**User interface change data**
· · · · · · ·

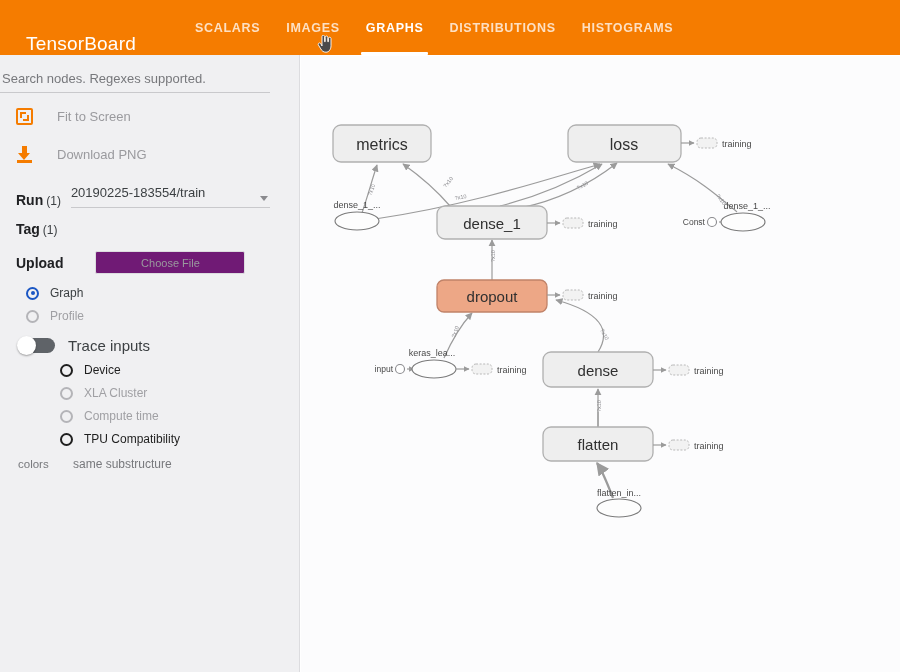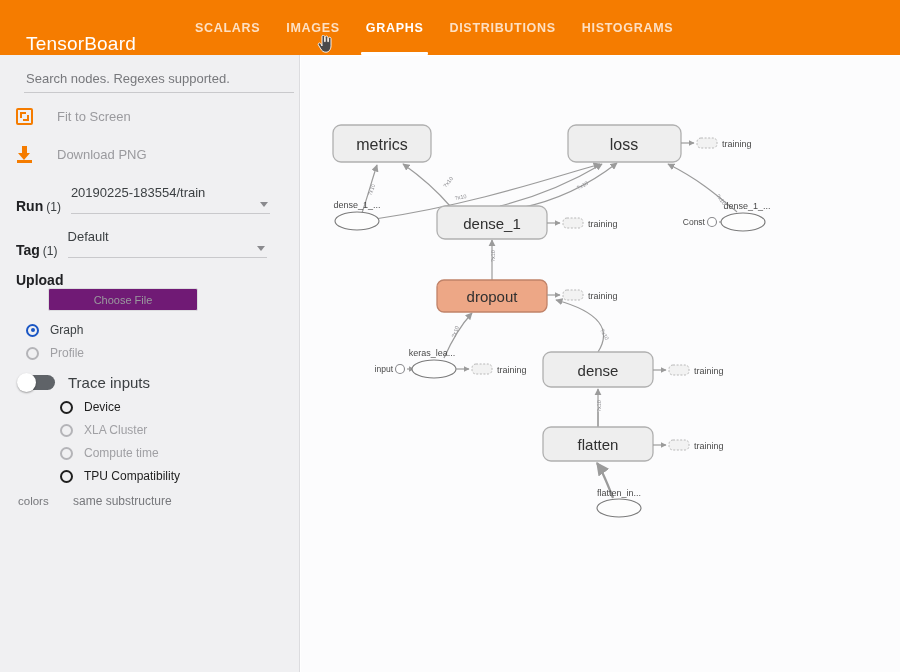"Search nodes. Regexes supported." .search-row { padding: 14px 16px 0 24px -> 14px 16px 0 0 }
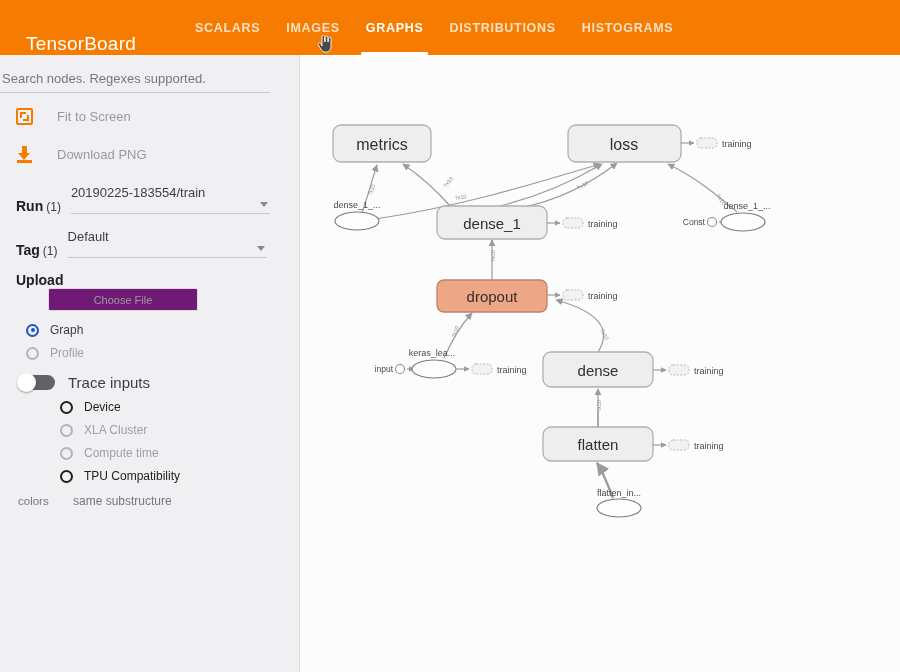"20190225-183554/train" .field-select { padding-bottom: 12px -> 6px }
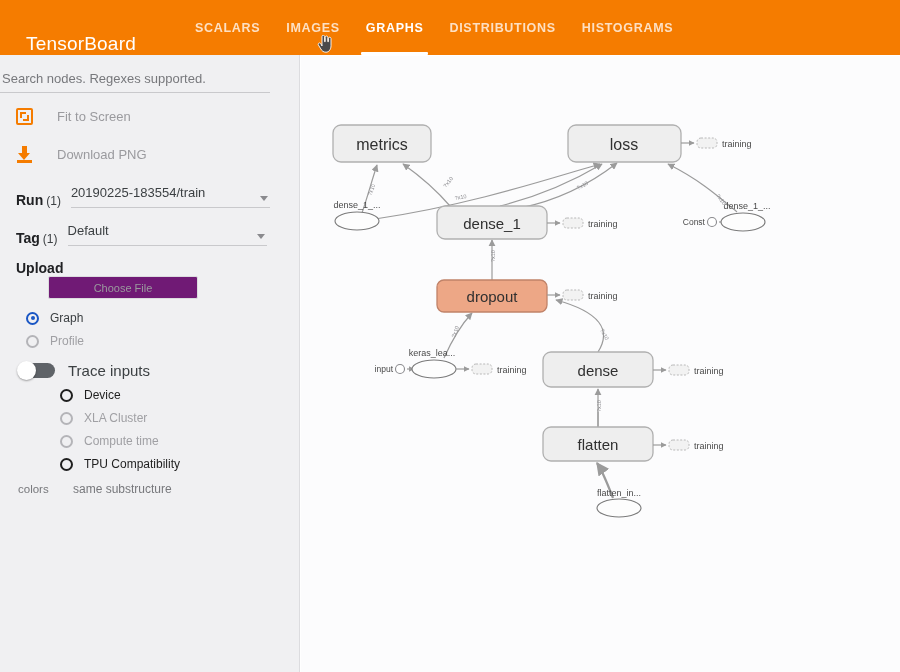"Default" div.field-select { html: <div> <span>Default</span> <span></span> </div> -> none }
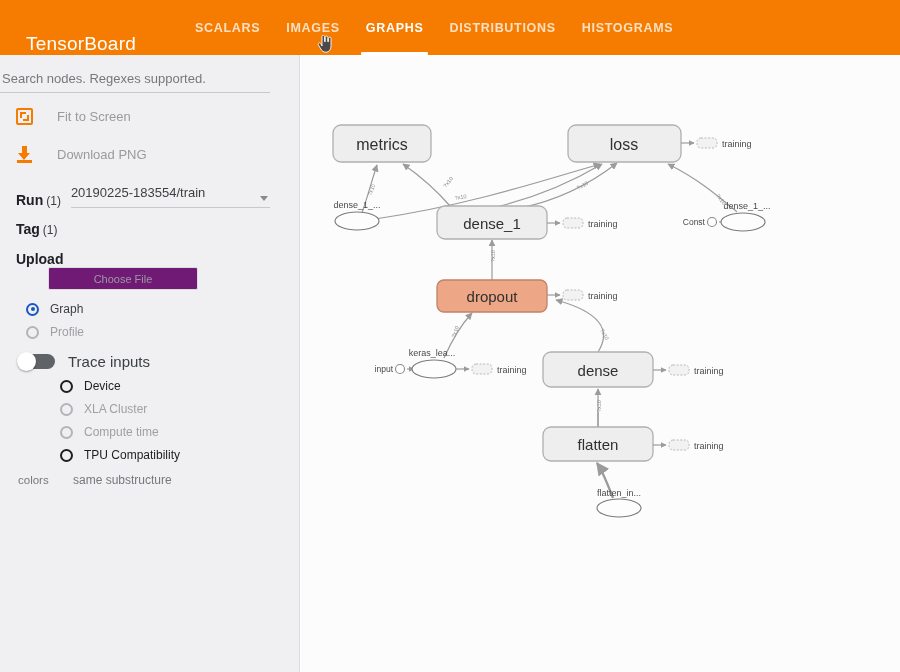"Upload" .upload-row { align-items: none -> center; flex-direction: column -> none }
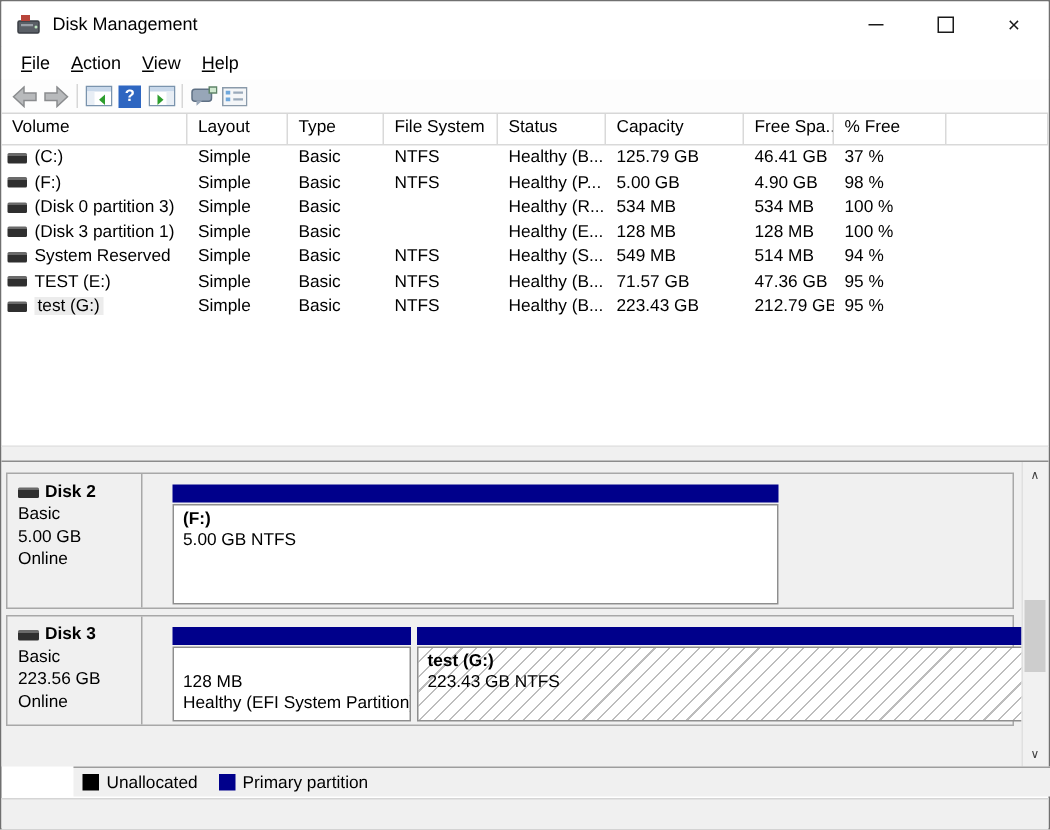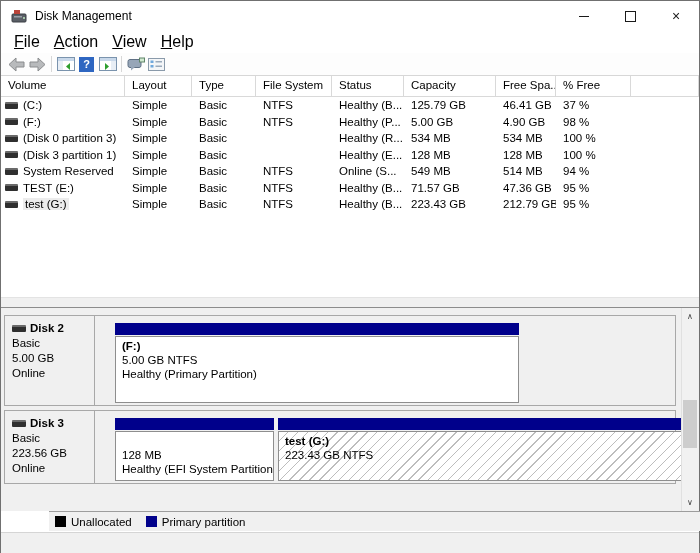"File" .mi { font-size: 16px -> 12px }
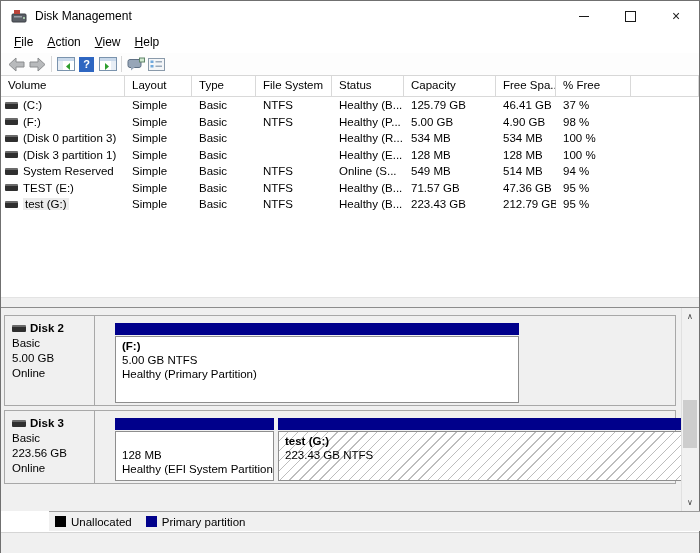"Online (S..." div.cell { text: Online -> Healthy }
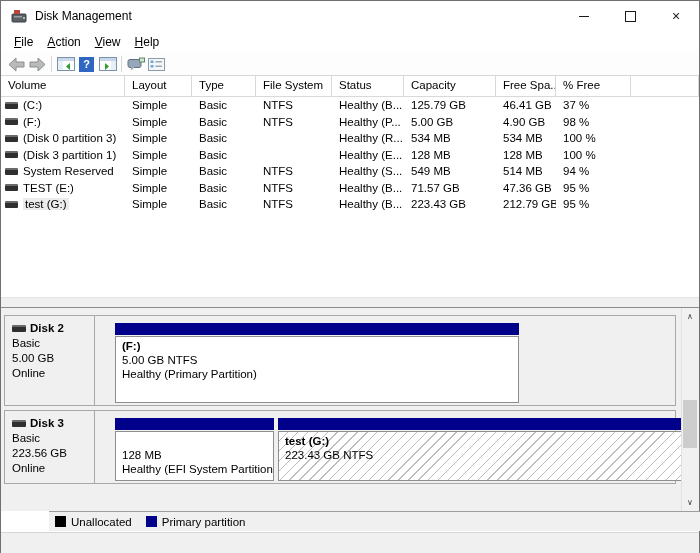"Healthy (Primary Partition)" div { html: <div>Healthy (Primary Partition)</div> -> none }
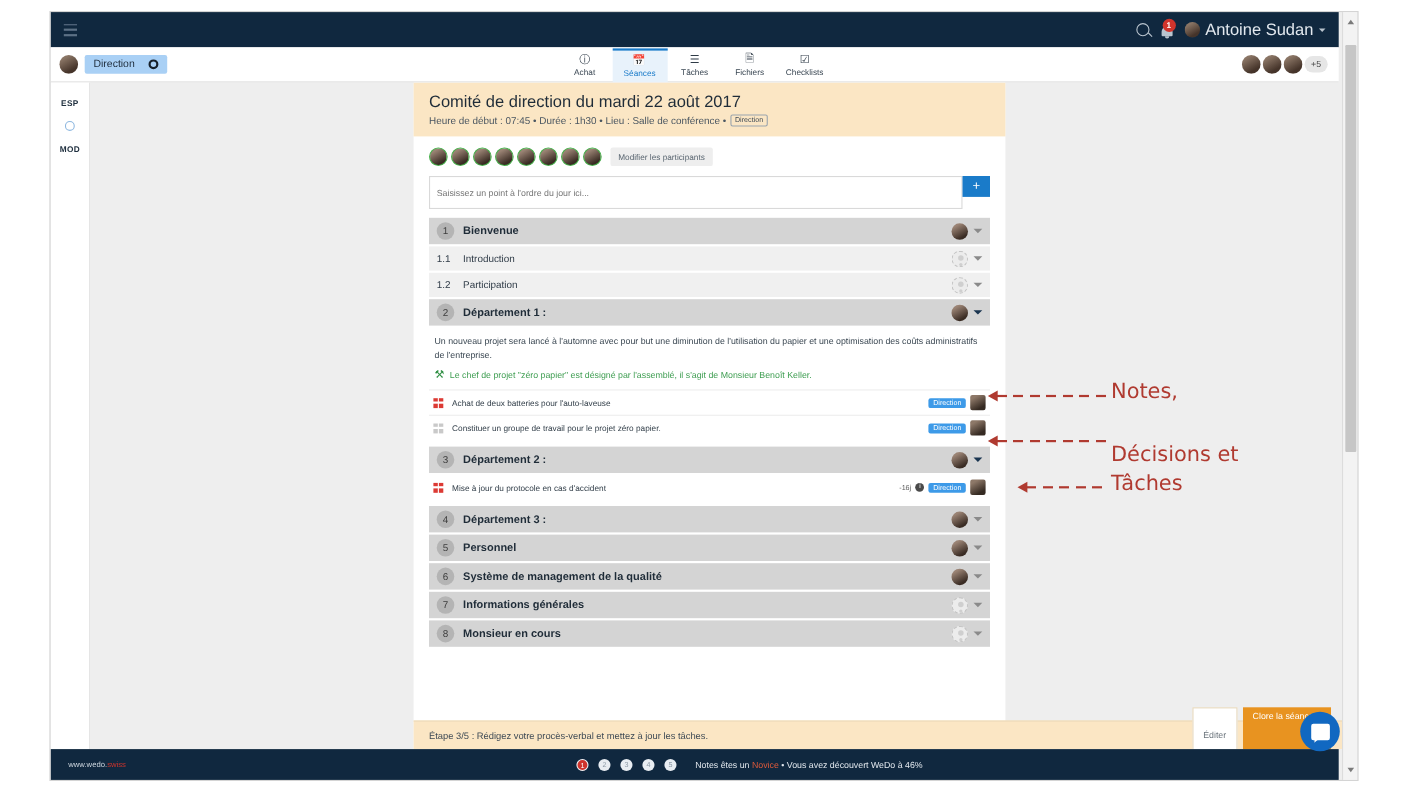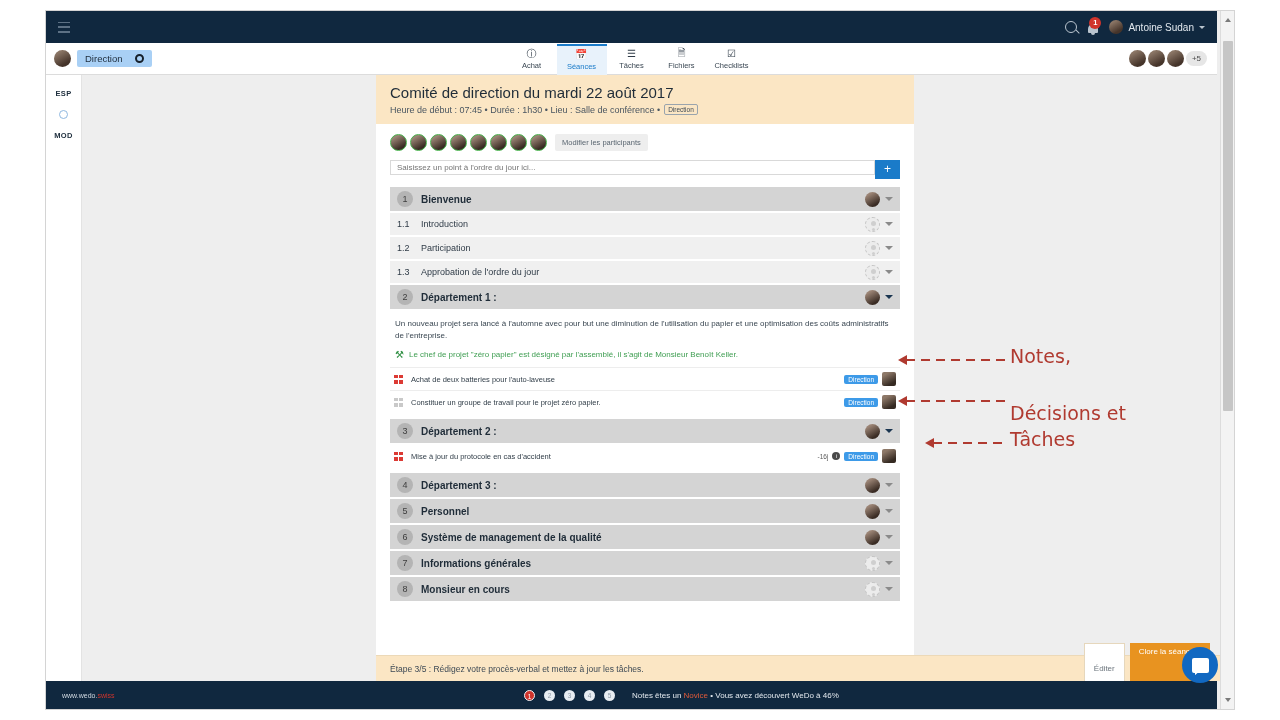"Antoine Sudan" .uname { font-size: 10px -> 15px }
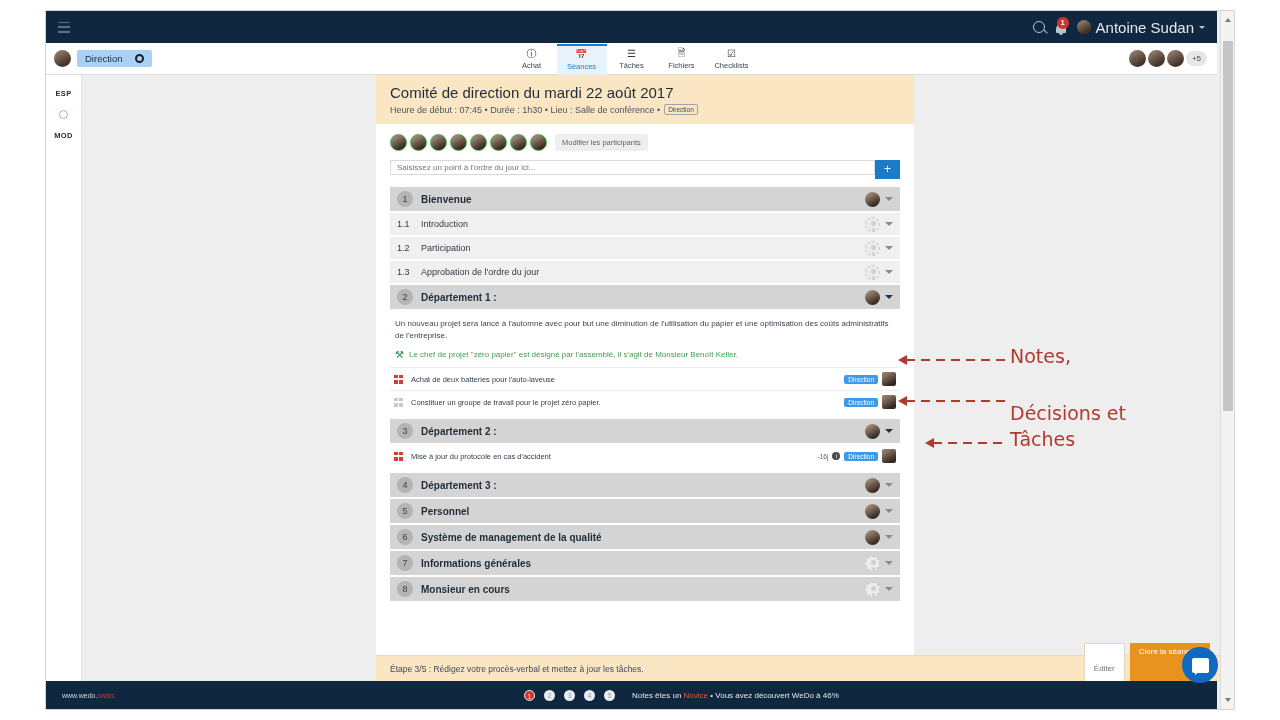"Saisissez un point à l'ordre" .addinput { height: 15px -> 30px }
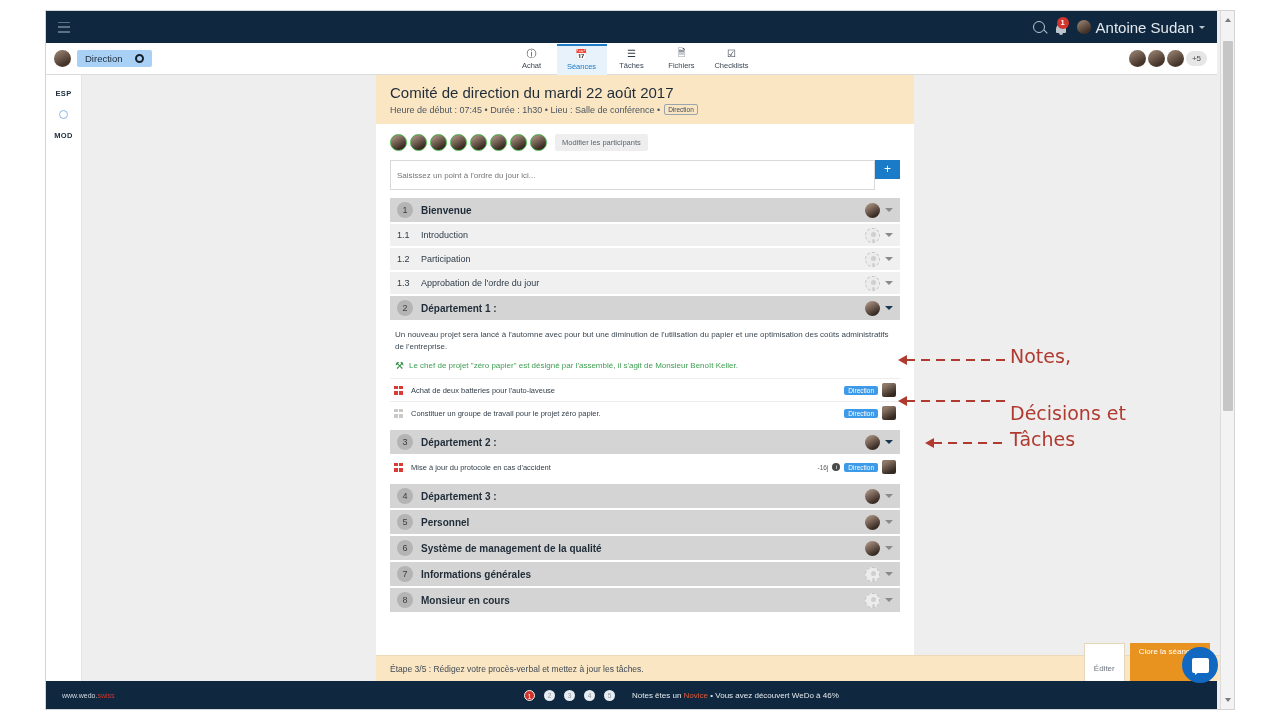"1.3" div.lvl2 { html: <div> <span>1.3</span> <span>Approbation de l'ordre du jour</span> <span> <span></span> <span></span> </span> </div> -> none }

· · · · · · ·

Your copy of the records must match them exactly, except that no pictures appear in it.

"Search nodes. Regexes supported." .search-row { padding: 14px 16px 0 24px -> 14px 16px 0 0 }
"20190225-183554/train" .field-select { padding-bottom: 12px -> 6px }
"Default" div.field-select { html: <div> <span>Default</span> <span></span> </div> -> none }
"Upload" .upload-row { align-items: none -> center; flex-direction: column -> none }
"File" .mi { font-size: 16px -> 12px }
"Online (S..." div.cell { text: Online -> Healthy }
"Healthy (Primary Partition)" div { html: <div>Healthy (Primary Partition)</div> -> none }
"Antoine Sudan" .uname { font-size: 10px -> 15px }
"Saisissez un point à l'ordre" .addinput { height: 15px -> 30px }
"1.3" div.lvl2 { html: <div> <span>1.3</span> <span>Approbation de l'ordre du jour</span> <span> <span></span> <span></span> </span> </div> -> none }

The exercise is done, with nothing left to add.